Task goal » Skip the pictures. Return exactly the lines from the one containing "order number: 80852058 -> 80851258" through the end of the entries below.
|---|
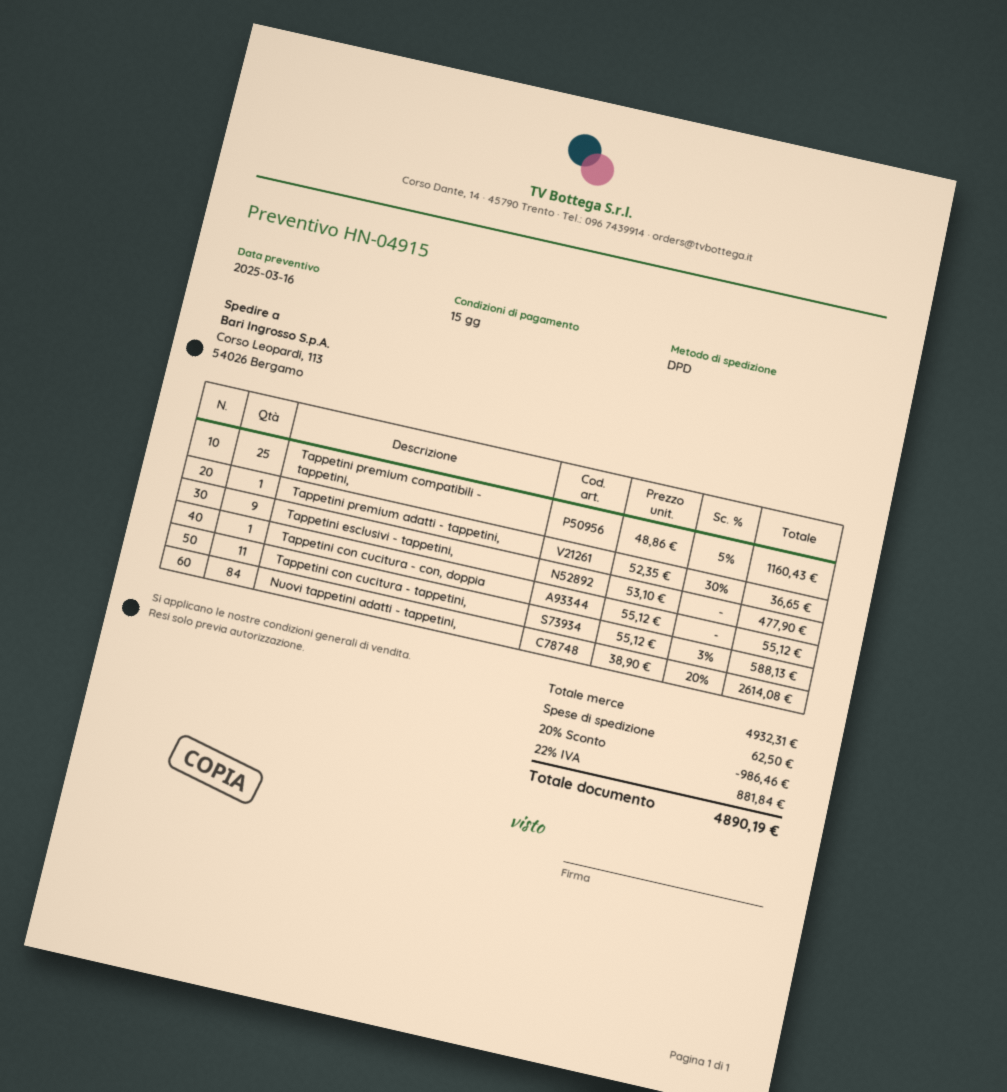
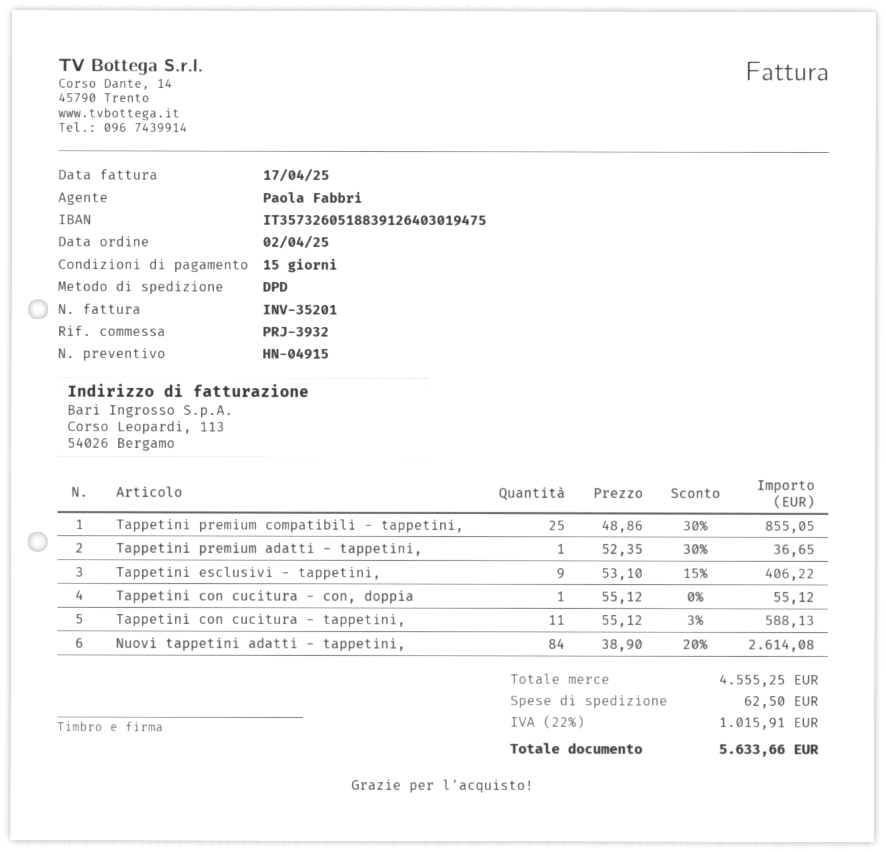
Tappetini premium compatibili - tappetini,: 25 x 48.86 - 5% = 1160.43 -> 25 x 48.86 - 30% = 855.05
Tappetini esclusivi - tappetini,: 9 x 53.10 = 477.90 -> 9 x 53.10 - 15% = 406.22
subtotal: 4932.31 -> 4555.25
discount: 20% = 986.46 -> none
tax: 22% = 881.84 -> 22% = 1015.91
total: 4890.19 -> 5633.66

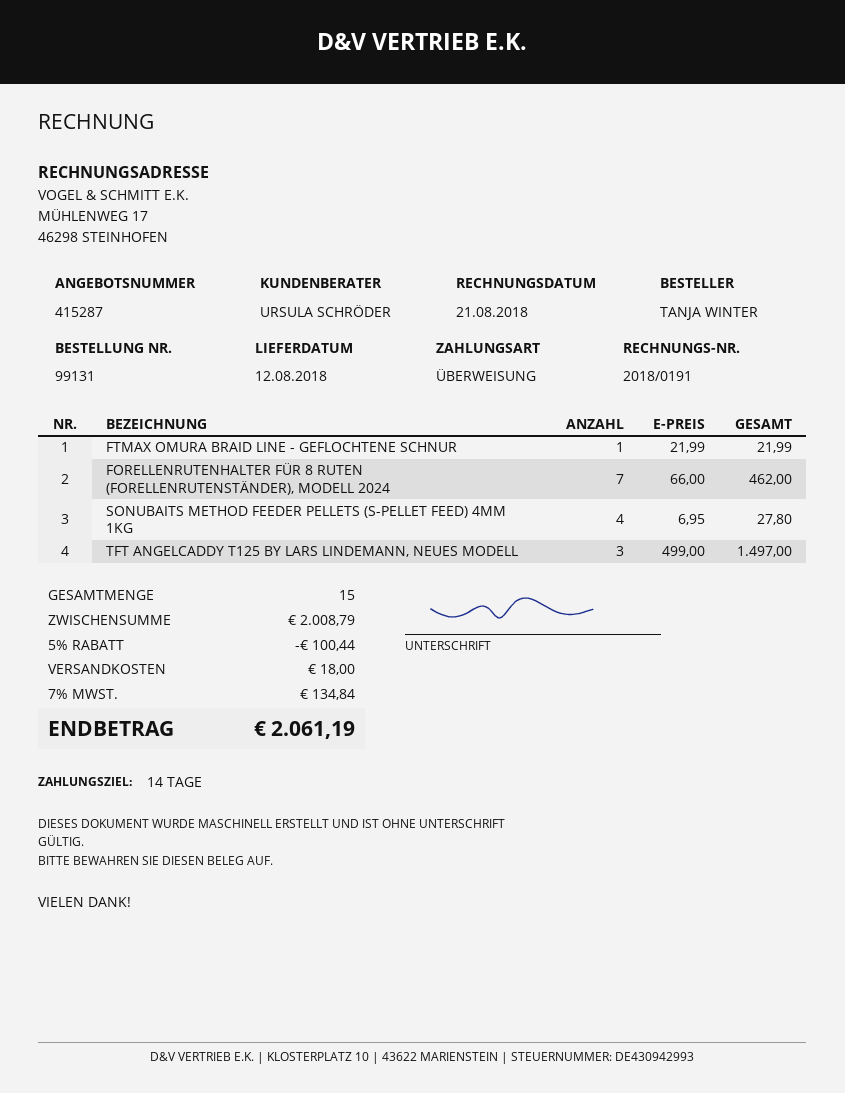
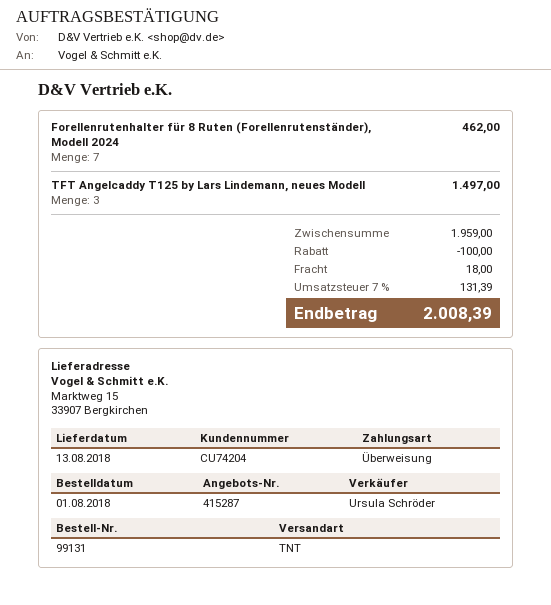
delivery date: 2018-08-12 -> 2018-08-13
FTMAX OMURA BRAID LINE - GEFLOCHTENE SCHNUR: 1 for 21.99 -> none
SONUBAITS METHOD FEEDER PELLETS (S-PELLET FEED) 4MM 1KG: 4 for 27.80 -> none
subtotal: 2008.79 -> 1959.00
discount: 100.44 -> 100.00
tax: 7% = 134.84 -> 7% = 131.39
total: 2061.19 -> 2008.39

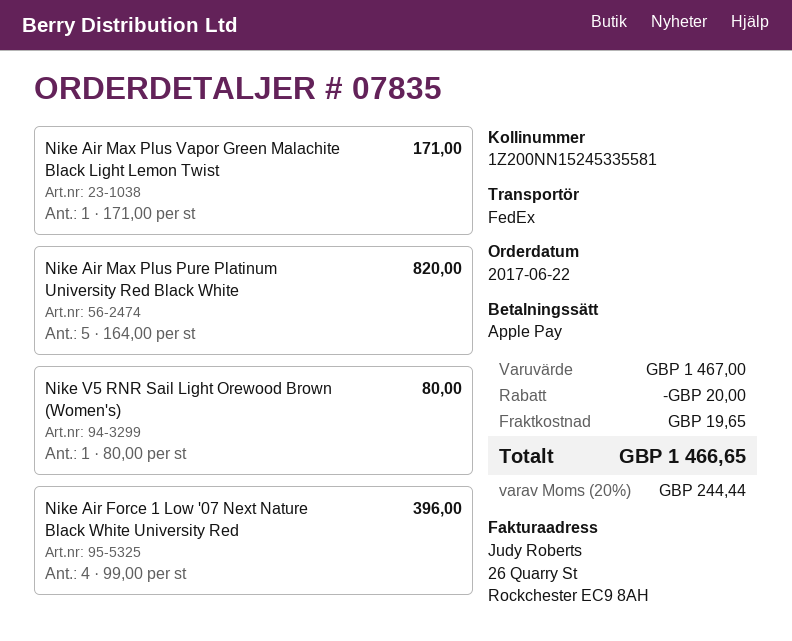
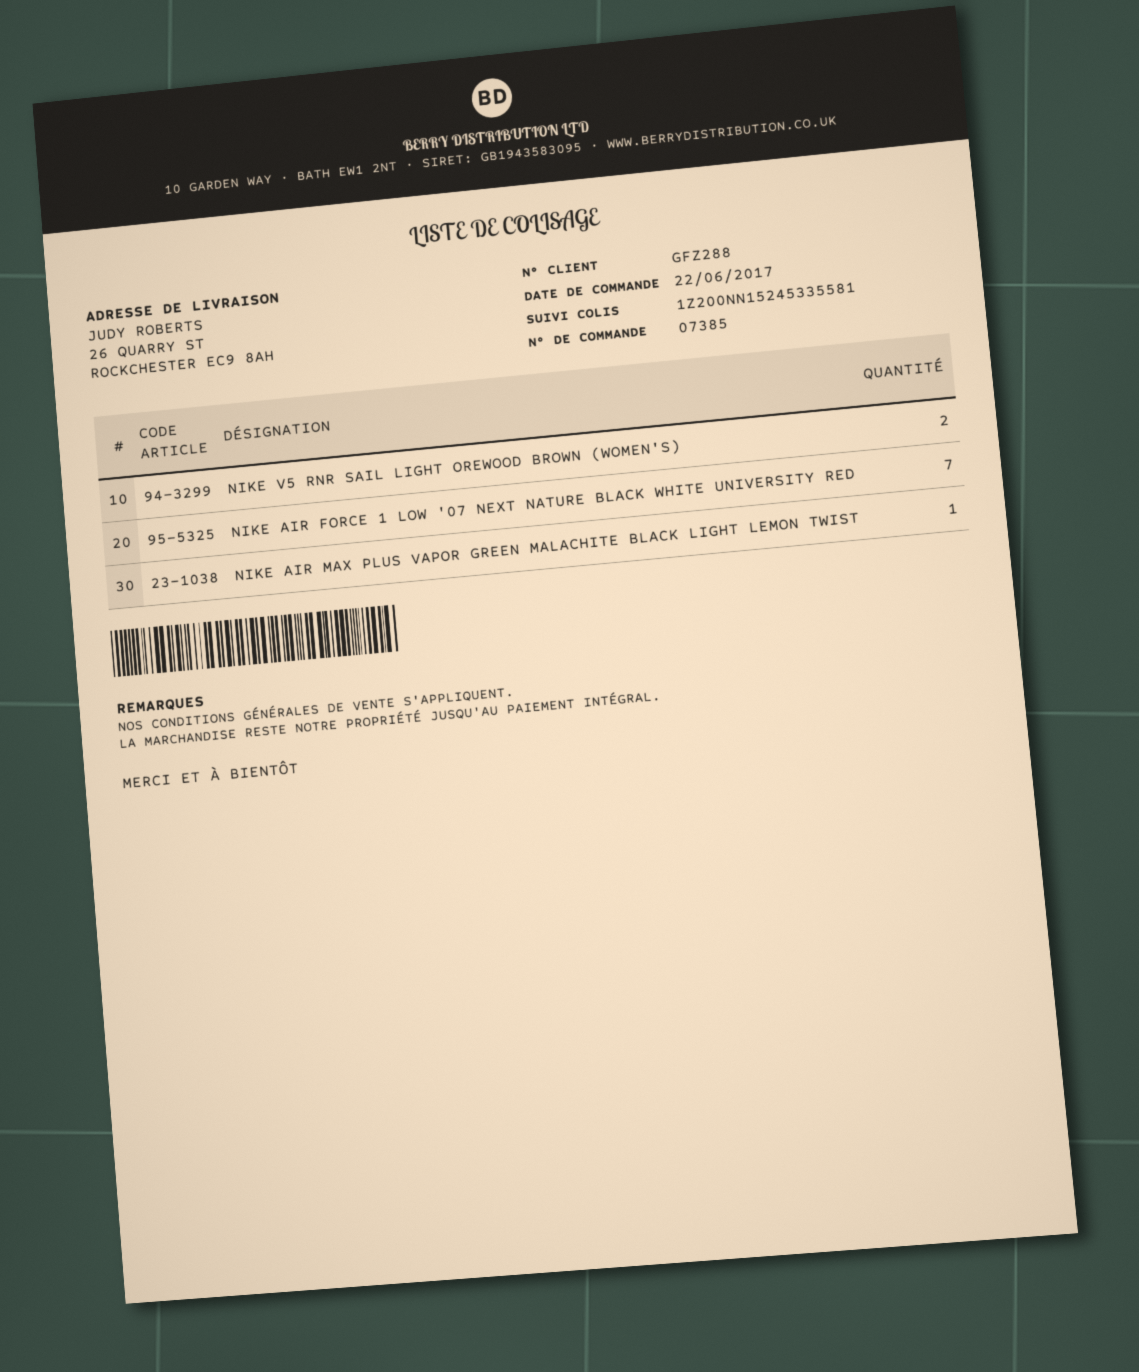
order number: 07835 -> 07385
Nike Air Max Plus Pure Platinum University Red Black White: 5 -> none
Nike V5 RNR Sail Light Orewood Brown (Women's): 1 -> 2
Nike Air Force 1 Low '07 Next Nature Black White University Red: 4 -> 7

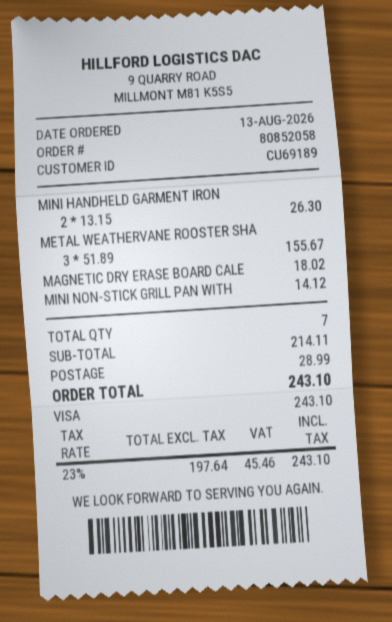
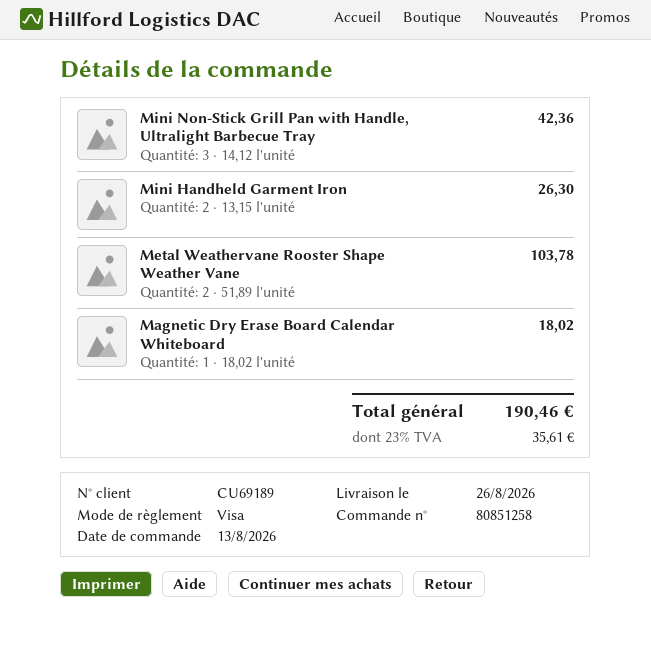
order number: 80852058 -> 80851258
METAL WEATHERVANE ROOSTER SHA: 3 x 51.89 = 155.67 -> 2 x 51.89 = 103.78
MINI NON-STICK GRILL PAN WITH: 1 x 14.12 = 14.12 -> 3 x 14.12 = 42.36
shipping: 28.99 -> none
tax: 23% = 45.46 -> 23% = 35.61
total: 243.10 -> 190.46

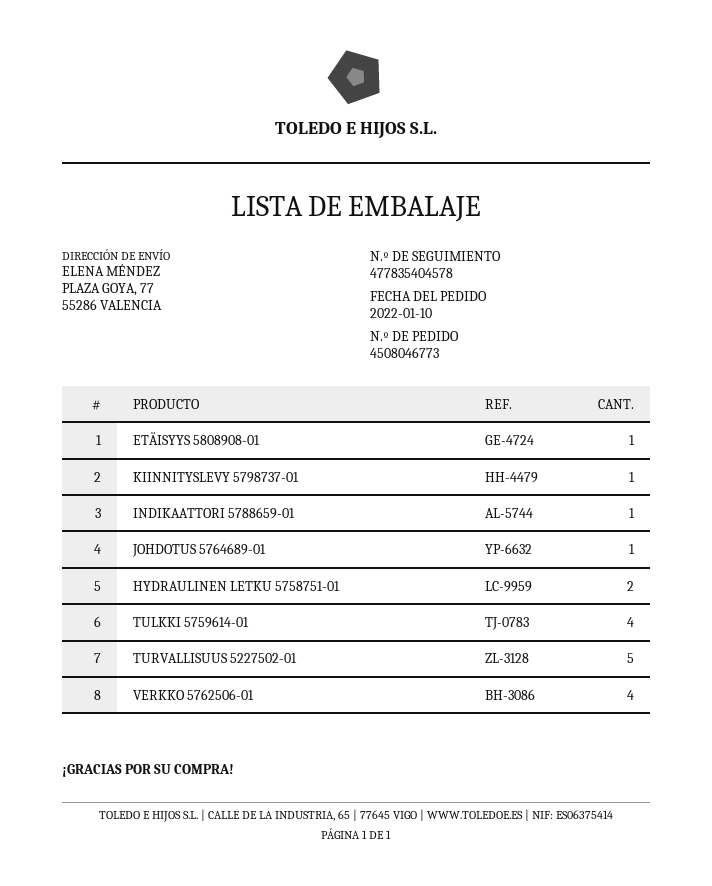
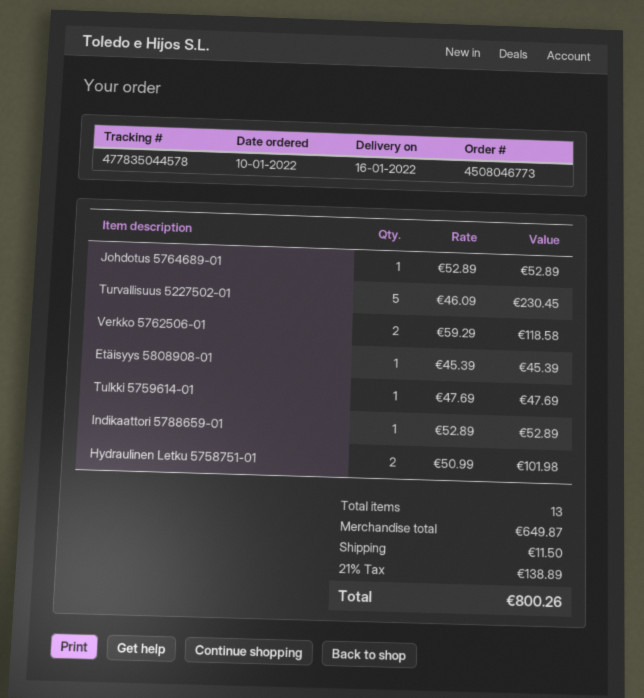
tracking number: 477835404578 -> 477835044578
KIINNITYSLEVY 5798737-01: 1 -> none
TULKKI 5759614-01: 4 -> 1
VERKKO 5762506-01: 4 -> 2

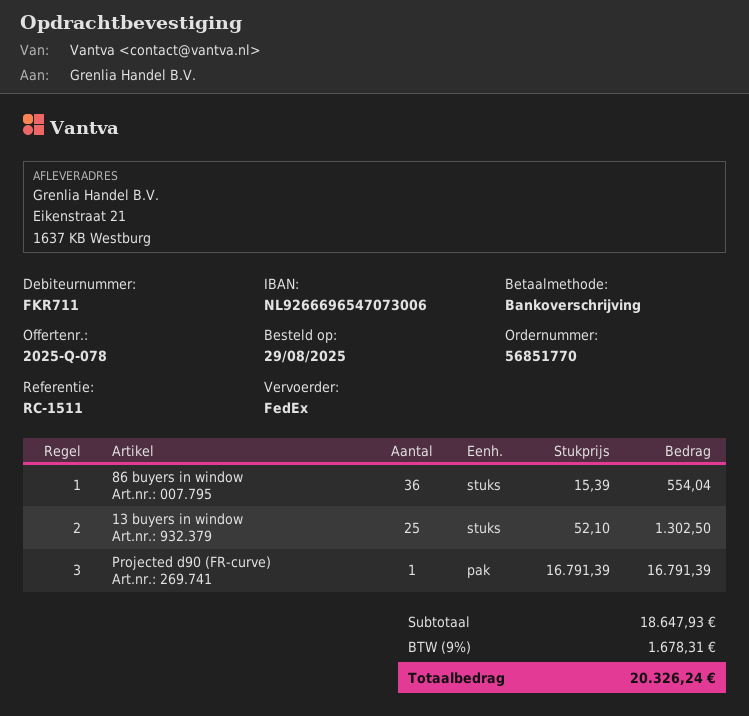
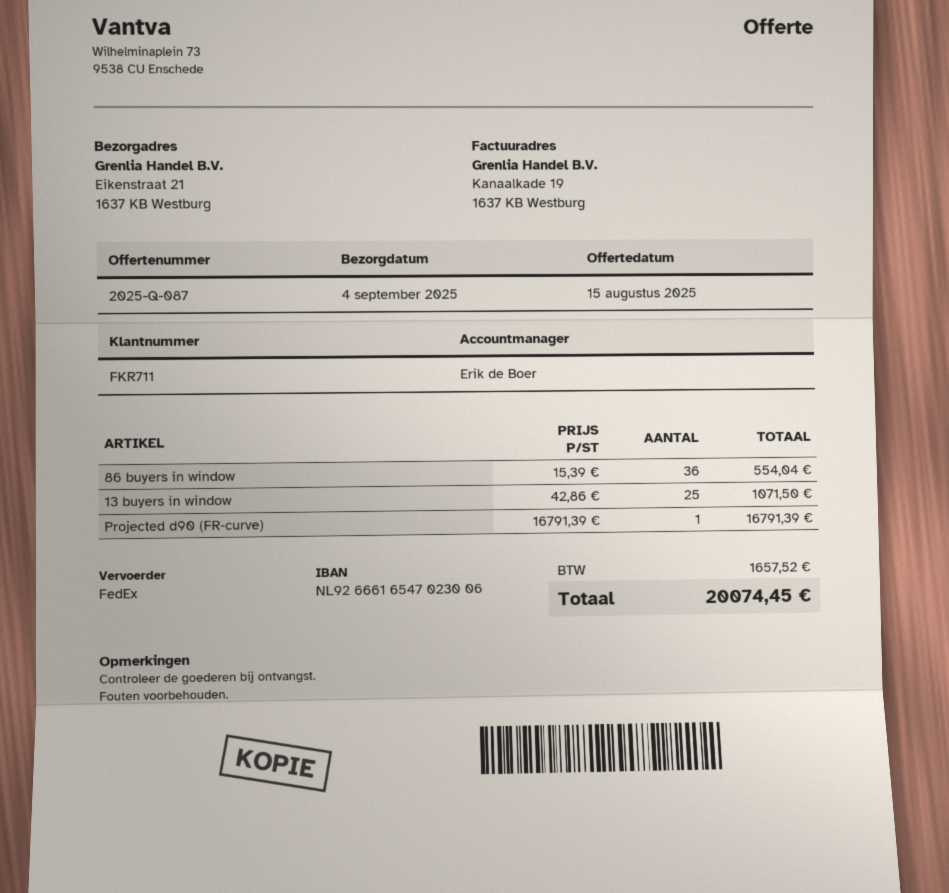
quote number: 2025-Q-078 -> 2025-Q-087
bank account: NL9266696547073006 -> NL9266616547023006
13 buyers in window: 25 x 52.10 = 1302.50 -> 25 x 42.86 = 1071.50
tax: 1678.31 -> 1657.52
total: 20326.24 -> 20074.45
|---|
Completed exercise »
order number: 80852058 -> 80851258
METAL WEATHERVANE ROOSTER SHA: 3 x 51.89 = 155.67 -> 2 x 51.89 = 103.78
MINI NON-STICK GRILL PAN WITH: 1 x 14.12 = 14.12 -> 3 x 14.12 = 42.36
shipping: 28.99 -> none
tax: 23% = 45.46 -> 23% = 35.61
total: 243.10 -> 190.46

tracking number: 477835404578 -> 477835044578
KIINNITYSLEVY 5798737-01: 1 -> none
TULKKI 5759614-01: 4 -> 1
VERKKO 5762506-01: 4 -> 2

quote number: 2025-Q-078 -> 2025-Q-087
bank account: NL9266696547073006 -> NL9266616547023006
13 buyers in window: 25 x 52.10 = 1302.50 -> 25 x 42.86 = 1071.50
tax: 1678.31 -> 1657.52
total: 20326.24 -> 20074.45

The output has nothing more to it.